Output the entries verbatim, including every line.

[Extracted entries]

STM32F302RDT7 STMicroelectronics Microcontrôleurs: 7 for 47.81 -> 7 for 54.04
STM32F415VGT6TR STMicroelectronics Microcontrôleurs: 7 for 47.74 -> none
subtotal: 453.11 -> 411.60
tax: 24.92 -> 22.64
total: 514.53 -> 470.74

[/Extracted entries]

Answer box:
STM32F302RDT7 STMicroelectronics Microcontrôleurs: 7 for 47.81 -> 7 for 54.04
STM32F415VGT6TR STMicroelectronics Microcontrôleurs: 7 for 47.74 -> none
subtotal: 453.11 -> 411.60
tax: 24.92 -> 22.64
total: 514.53 -> 470.74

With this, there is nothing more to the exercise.